** Opening Supplied entries block **

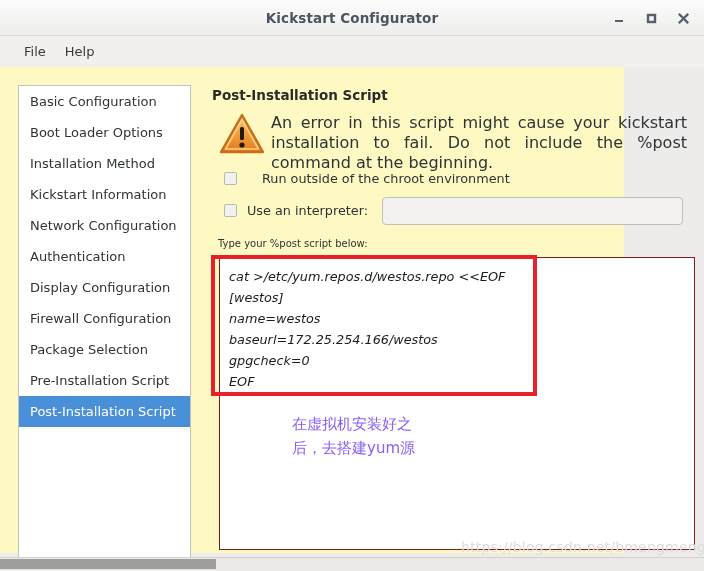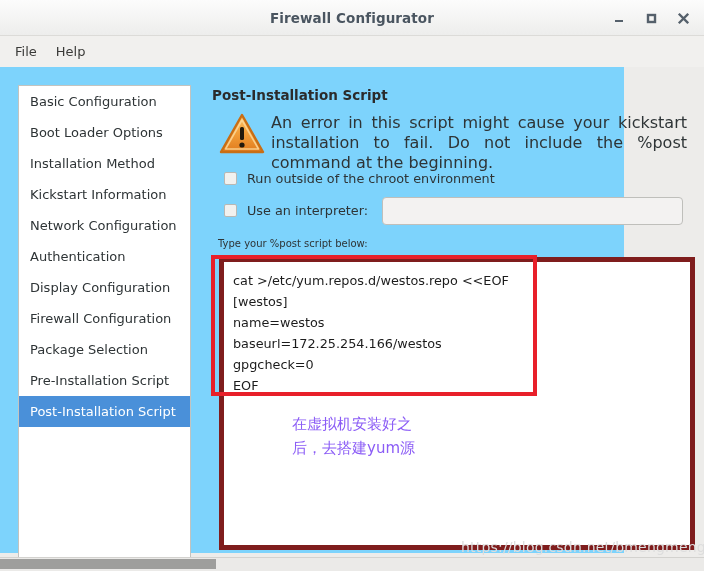"Firewall Configurator" div.titlebar-title { text: Firewall -> Kickstart }
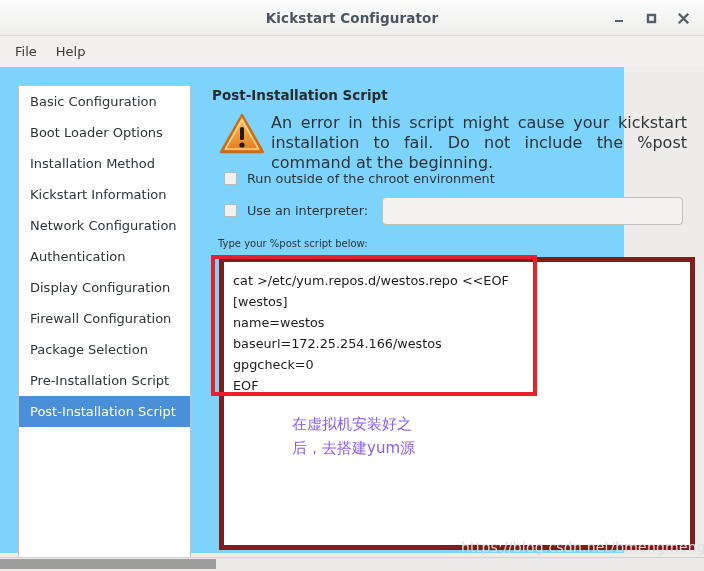"File" .menubar { padding-left: 7px -> 16px }
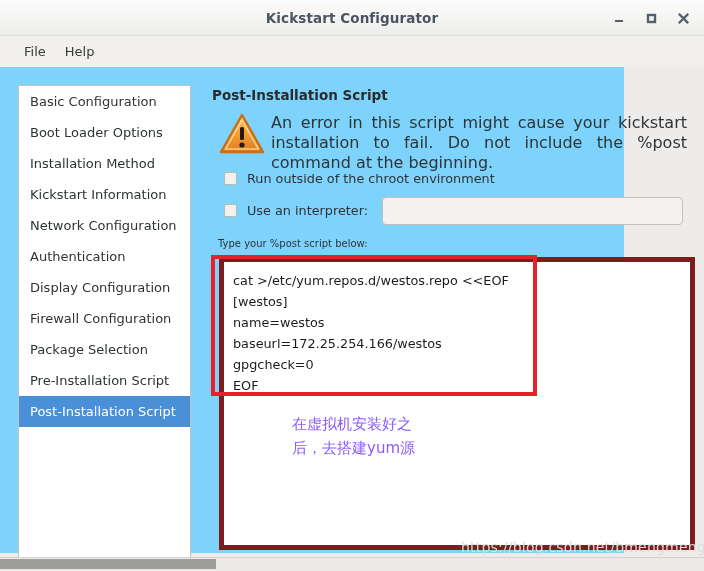"Basic Configuration" .content { background: #7dd3fc -> #fef9c3 }
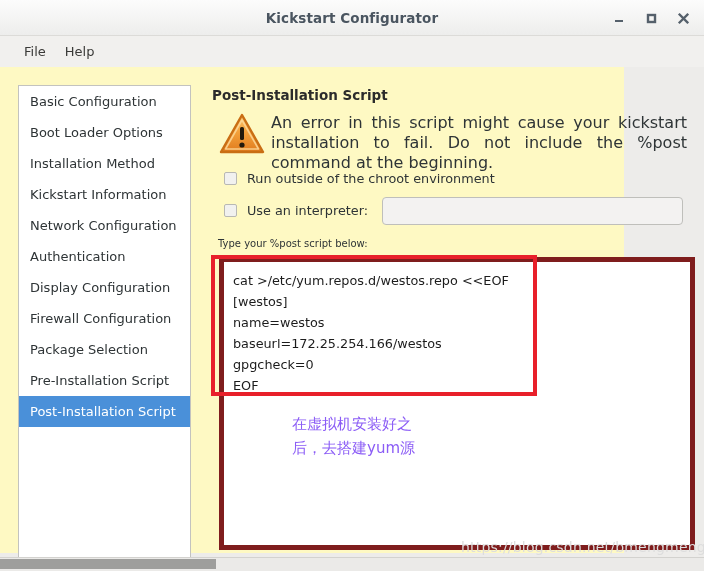"Run outside of the chroot" .checkrow.r1 { gap: none -> 15px }
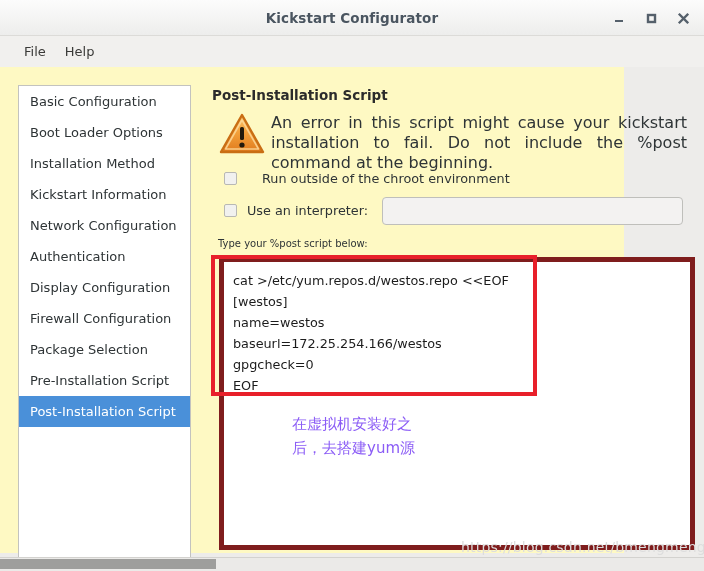"cat >/etc/yum.repos.d/westos.repo <<EOF" .scriptbox { border: 5px solid #7f1d1d -> 1px solid #7f1d1d; font-style: none -> italic }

** Closing Supplied entries block **

- _What needs to be done_
Everything in the records above must be restated verbatim, save for the pictures.

- _Solution below_
"Firewall Configurator" div.titlebar-title { text: Firewall -> Kickstart }
"File" .menubar { padding-left: 7px -> 16px }
"Basic Configuration" .content { background: #7dd3fc -> #fef9c3 }
"Run outside of the chroot" .checkrow.r1 { gap: none -> 15px }
"cat >/etc/yum.repos.d/westos.repo <<EOF" .scriptbox { border: 5px solid #7f1d1d -> 1px solid #7f1d1d; font-style: none -> italic }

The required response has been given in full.